Gnaoua are coming…

Le festival «Gnaoua et Musiques du monde» pose ses malles à Essaouira du 20 au 23 juin. Avec un programme alléchant, la 22e édition est très prometteuse.


Le Festival Gnaoua et Musiques du monde est sur la dernière ligne droite, avant la consécration. En effet, en décembre 2019, le Comité intergouvernemental de l’Unesco statuera sur la demande, présentée par le Maroc, d’inscrire l’art des Gnaoua à la liste du patrimoine oral et immatériel de l’humanité. En attendant, l’événement continue sur la voie du dépassement, en offrant l’une de ses plus belles éditions.

C’est donc au voyage que sera dédiée la 22e édition du festival, du 20 au 23 juin. Nous traverserons le globe à la poursuite de l’authenticité musicale de contrées aussi proches que lointaines. Nos fabuleux maâlems de la tagnaouite rencontreront la crème des musiciens venus d’ailleurs et des groupes stars se produiront au plus grand plaisir des mélomanes.

Un programme qui déménage

Sur la liste des invités, l’on découvre les Cubains d’Osain des Monte, réunissant la jeune génération montante de chanteurs, danseurs et percussionnistes de la Havane. Impossible de rater les majestueux Touaregs Tinariwen, dont le desert blues sillonne le globe et crée des émules. Le flamenco est de la fête également avec les Espagnols Maria del Mar Moreno et Jorge Pardo. Imdiazen, groupe amazigh à la tradition mystique, empruntant à l’art gnaoua, sera également sur scène, ainsi que l’élégant et talentueux Majid Bekkas.
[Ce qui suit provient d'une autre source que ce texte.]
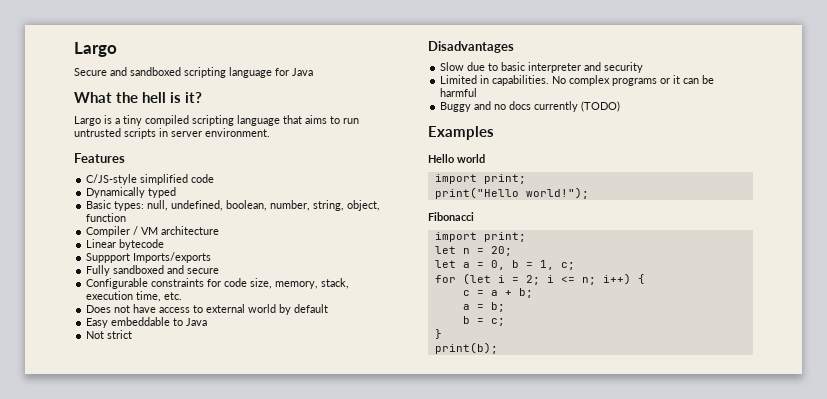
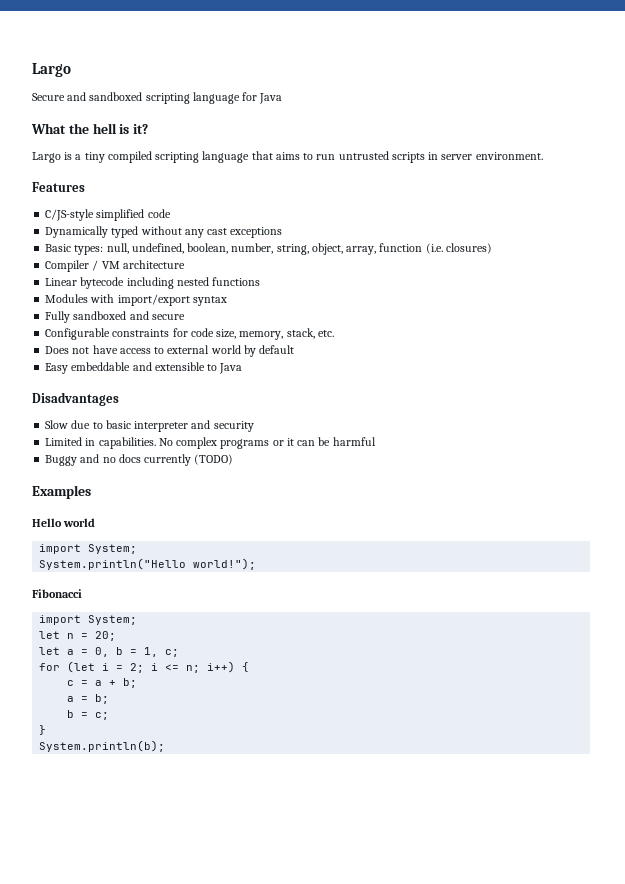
(177, 192) none -> [140,226,283,238] without any cast exceptions
(381, 205) none -> [346,246,377,255] array,
(127, 217) none -> [425,243,492,254] (i.e. closures)
[86,252,212,263] // Suppport Imports/exports -> [126,277,261,289] [45,294,227,306] including nested functions // Modules with import/export syntax
[86,291,162,302] execution time, -> (315, 333) none
(171, 321) none -> [132,362,205,371] and extensible
[86,330,133,339] // Not strict -> (243, 368) none
[483,174,526,184] [434,187,519,199] print; // print("Hello -> [88,544,138,554] [39,558,187,570] System; // System.println("Hello
[483,232,526,242] print; -> [88,615,138,625] System;
[434,342,498,354] print(b); -> [39,740,166,752] System.println(b);

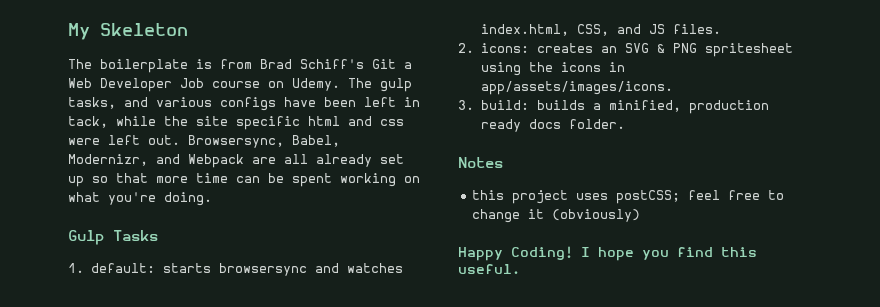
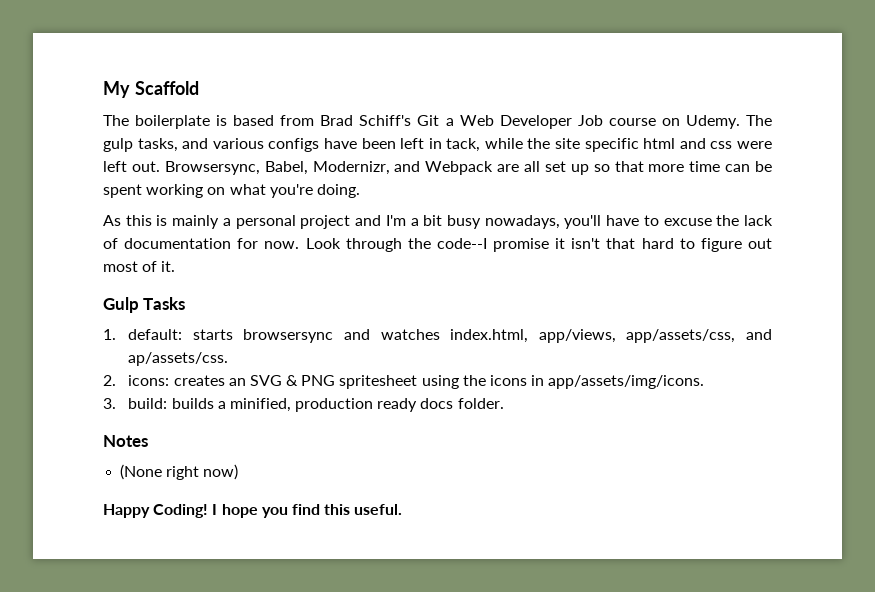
[100,23,188,36] Skeleton -> [134,81,199,95] Scaffold
(212, 64) none -> [233,115,275,126] based
[316,154,372,167] already -> (540, 166) none
(212, 199) none -> [103,215,773,229] [103,238,772,252] [103,261,176,272] // As this is mainly a personal project and I'm a bit busy nowadays, you'll have to excuse the lack of documentation for now. Look through the code--I promise it isn't that hard to figure out most of it.
[576,24,721,36] CSS, and JS files. -> [538,329,772,343] [128,352,229,366] app/views, app/assets/css, and ap/assets/css.
[480,81,673,95] app/assets/images/icons. -> [548,375,705,389] app/assets/img/icons.
[472,190,785,204] [472,209,641,223] this project uses postCSS; feel free to change it (obviously) -> [120,464,239,480] (None right now)

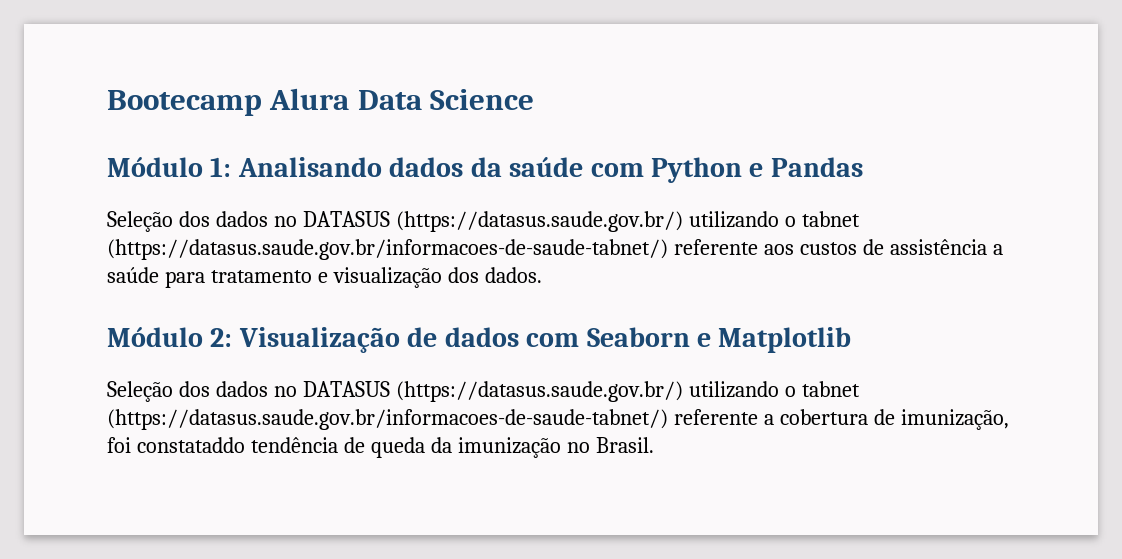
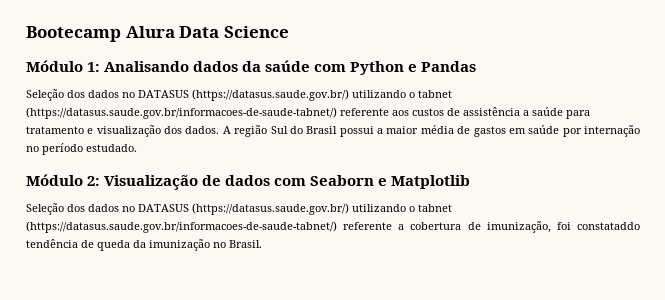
(542, 275) none -> [222,125,640,137] [26,143,137,155] A região Sul do Brasil possui a maior média de gastos em saúde por internação no período estudado.

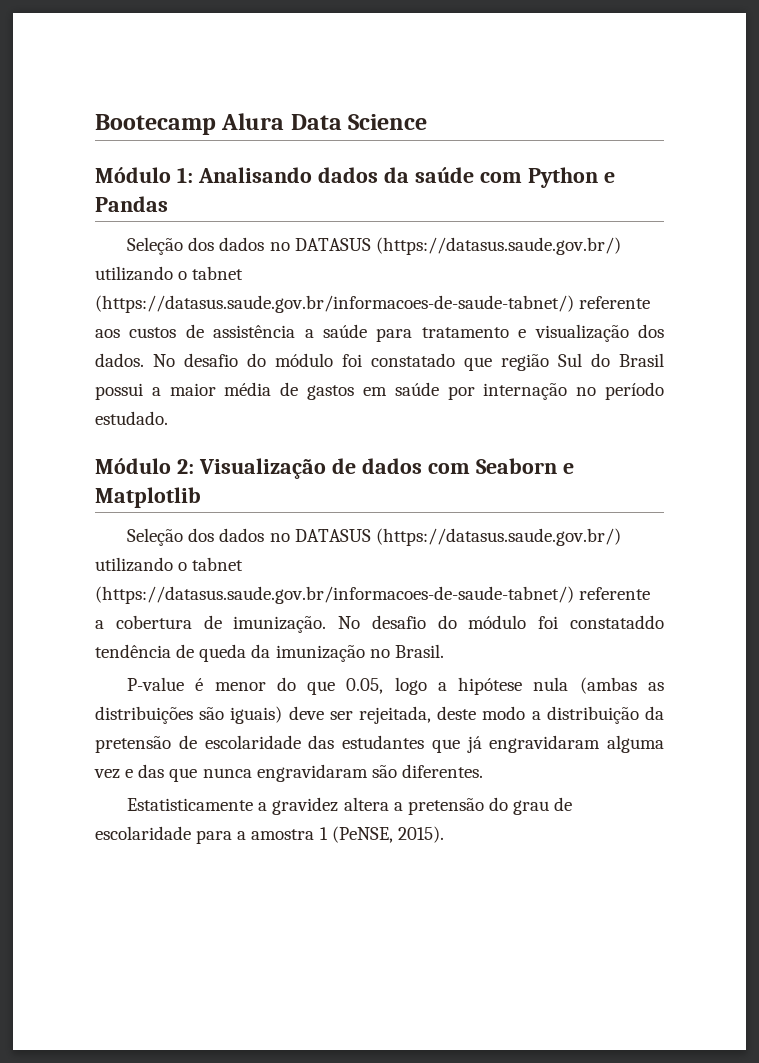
[222,126,231,134] A -> [153,353,492,371] No desafio do módulo foi constatado que
[486,221,551,233] imunização, -> [233,615,527,633] imunização. No desafio do módulo
(262, 244) none -> [127,677,664,695] [95,706,664,724] [95,735,664,753] [94,764,483,782] [127,797,573,815] [95,826,444,844] // P-value é menor do que 0.05, logo a hipótese nula (ambas as distribuições são iguais) deve ser rejeitada, deste modo a distribuição da pretensão de escolaridade das estudantes que já engravidaram alguma vez e das que nunca engravidaram são diferentes. // Estatisticamente a gravidez altera a pretensão do grau de escolaridade para a amostra 1 (PeNSE, 2015).

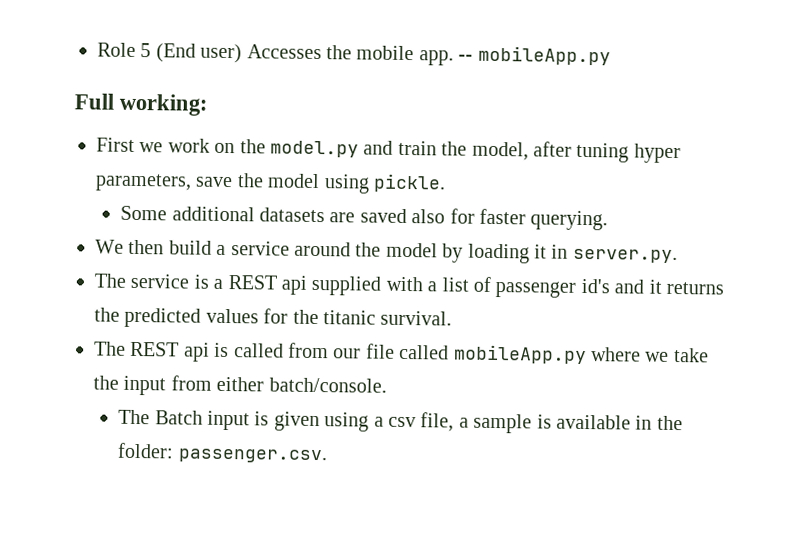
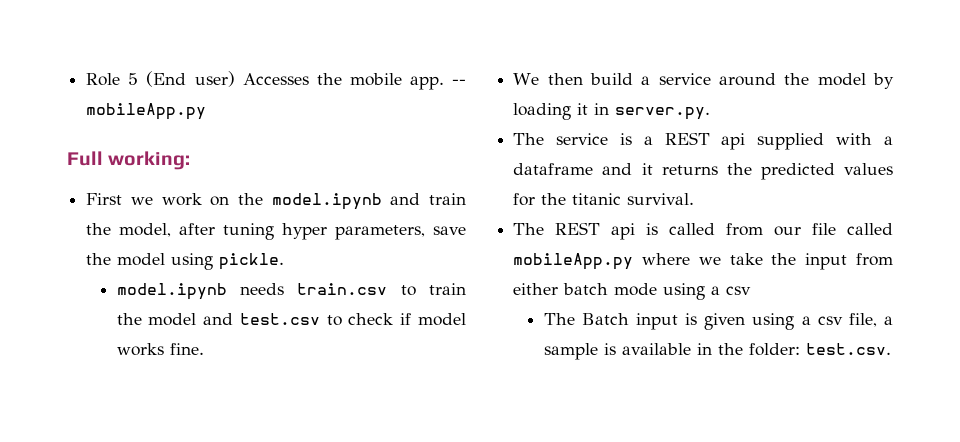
[270,140,359,158] model.py -> [271,193,382,210] model.ipynb
[120,205,609,231] Some additional datasets are saved also for faster querying. -> [116,283,466,300] [116,313,467,326] [116,343,204,356] model.ipynb needs train.csv to train the model and test.csv to check if model works fine.
[441,276,610,298] list of passenger id's -> [513,163,594,175] dataframe
[268,377,387,393] batch/console. -> [563,283,752,300] batch mode using a csv
[177,448,328,464] passenger.csv. -> [805,343,891,355] test.csv.

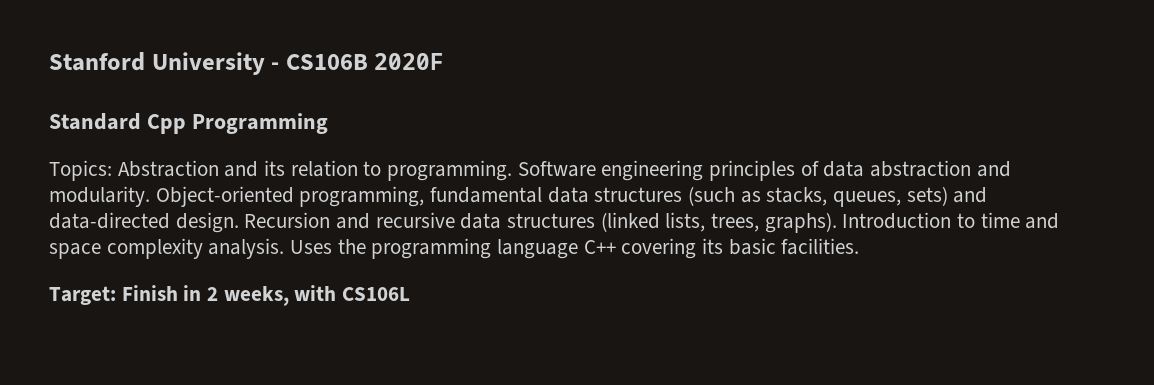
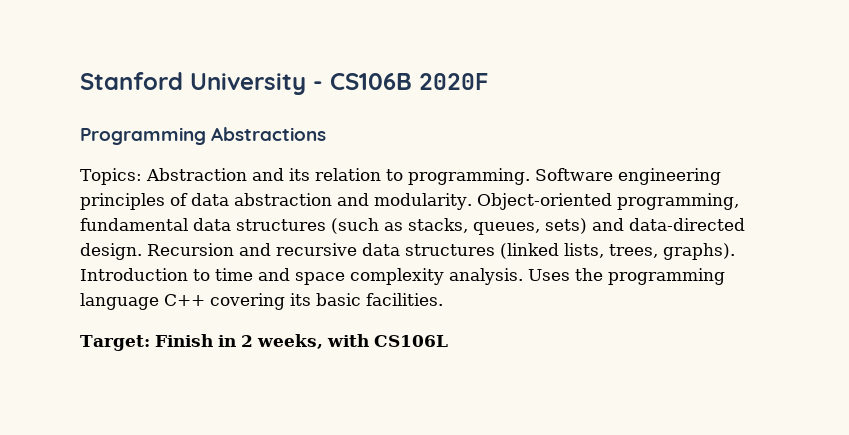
[49,113,186,134] Standard Cpp -> (489, 81) none
(328, 123) none -> [211,127,327,141] Abstractions

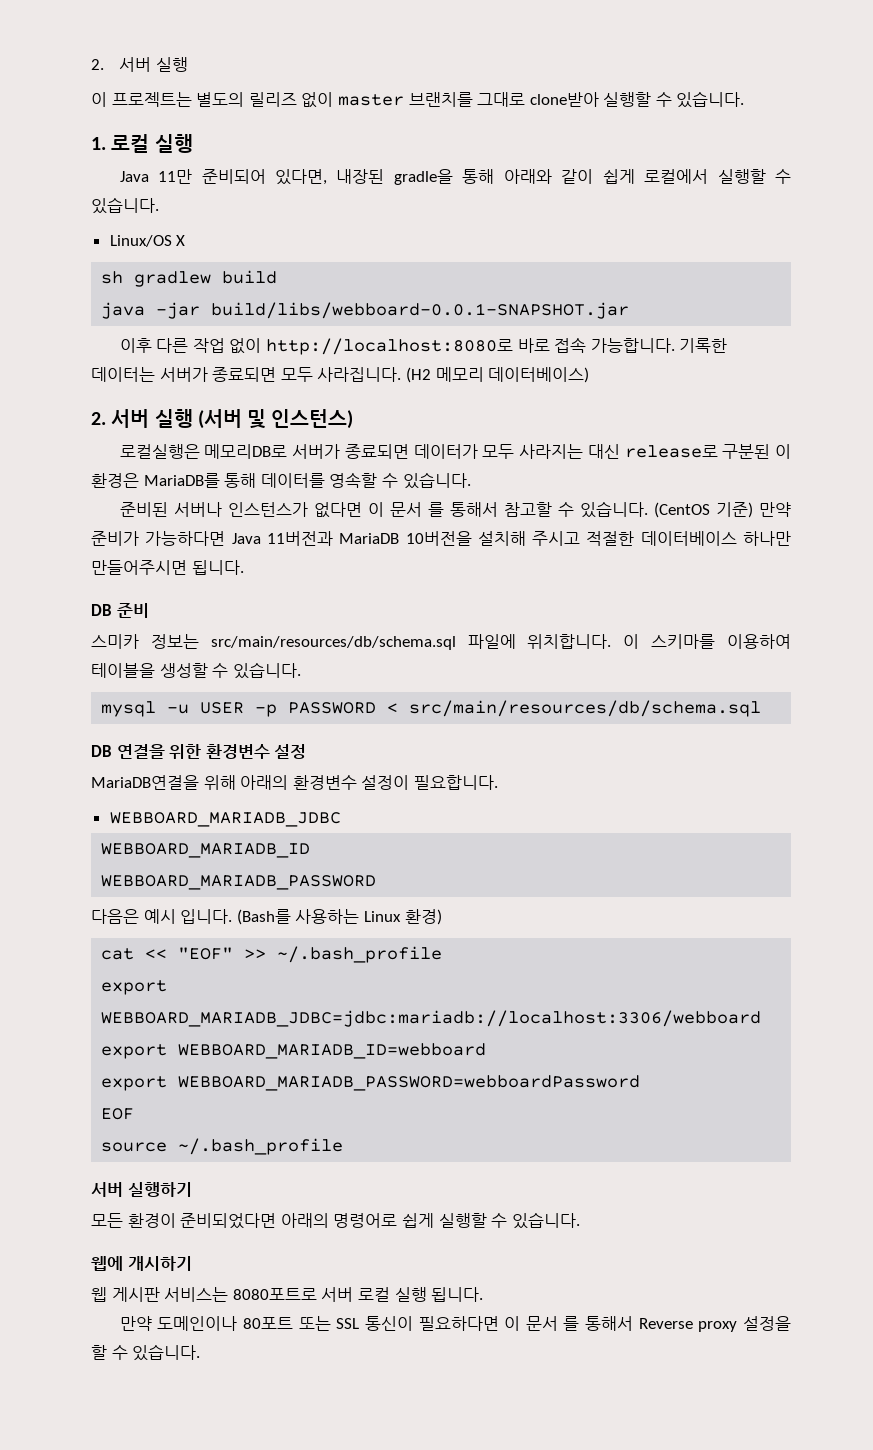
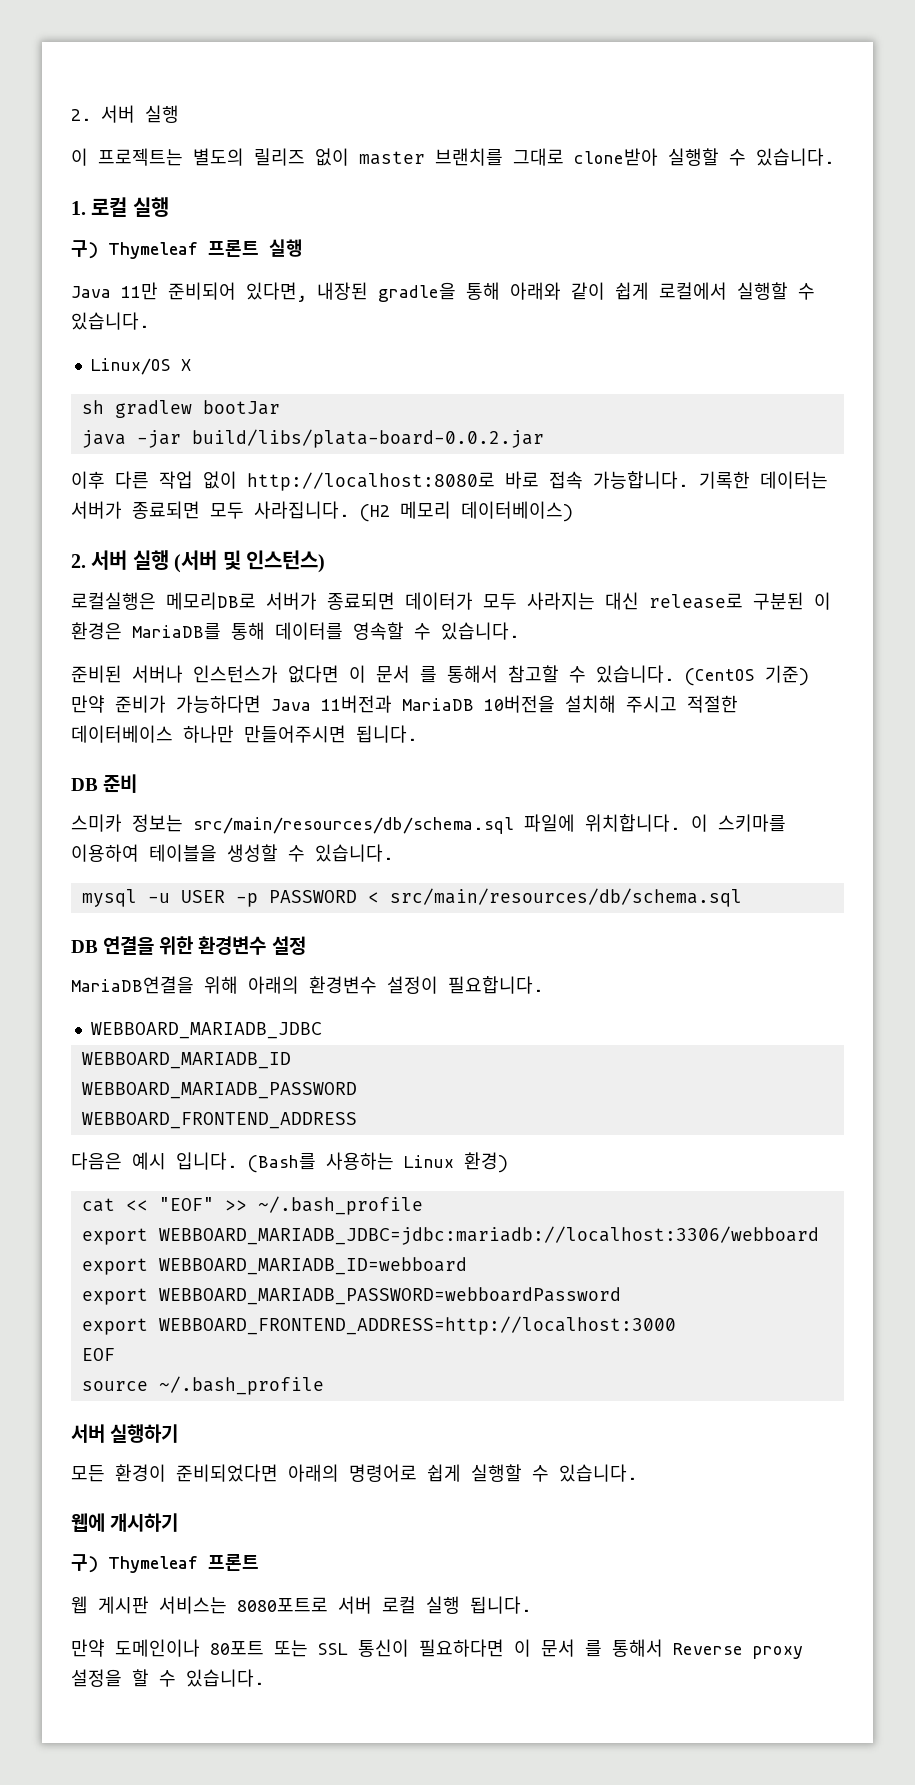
(193, 143) none -> [71,239,303,259] // 구) Thymeleaf 프론트 실행
[222,270,278,284] build -> [202,400,280,415] bootJar
[211,302,630,319] build/libs/webboard-0.0.1-SNAPSHOT.jar -> [191,429,544,448] build/libs/plata-board-0.0.2.jar
(377, 882) none -> [81,1112,357,1129] // WEBBOARD_FRONTEND_ADDRESS
(641, 1083) none -> [81,1316,676,1335] // export WEBBOARD_FRONTEND_ADDRESS=http://localhost:3000
(192, 1263) none -> [71,1554,259,1573] // 구) Thymeleaf 프론트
Dans la rubrique des musiques contemporaines, on retrouve l’artiste sorcier congolais Baloji, la chanteuse britannique d’origine tamoule Susheela Raman, l’étoile montante de la world africaine, le Guinéen Moh! Koyaté, le rock band très punk Betweenatna, la Marocaine Nabyla Maan, à la tradition typiquement andalouse.

Les fusions, force incontournable du festival, nous donnera à voir la sortie de résidence de Maâlem Hassan Boussou & Osain del Monte. L’incroyable maâlem Hamid El Kasri va accorder son guembri magique aux rythmes de Susheela Raman. Quant à maâlem Omar Hayat, il rejoindra l’univers jazz et pop du virtuose Moh ! Koyaté. Et de toute évidence, c’est avec Nabyla Maan que se produira Maria Del Mar Moreno.

Les valeurs sûres

Faut-il évoquer les somptueuses lilas de Dar Souiri qui remettent l’art de la tagnaouite dans l’intimité de son écrin ? Cette année, on aura droit à la lila chamalia, avec le must des maâlems tangérois, la lila rbatia avec la tradition de la capitale et une lila souiria, bien locale et authentique. C’est d’ailleurs lors de l’une de ces lilas qu’un hommage sera rendu à Randy Weston, éternel amoureux des Gnaoua et ami du festival, en plus d’une exposition et de la projection d’un documentaire.
Le Forum des droits de l’Homme portera cette année sur «La force de la culture contre la culture de la violence», un thème essentiel pour une époque où la paix sociale est précieuse, rare et décisive.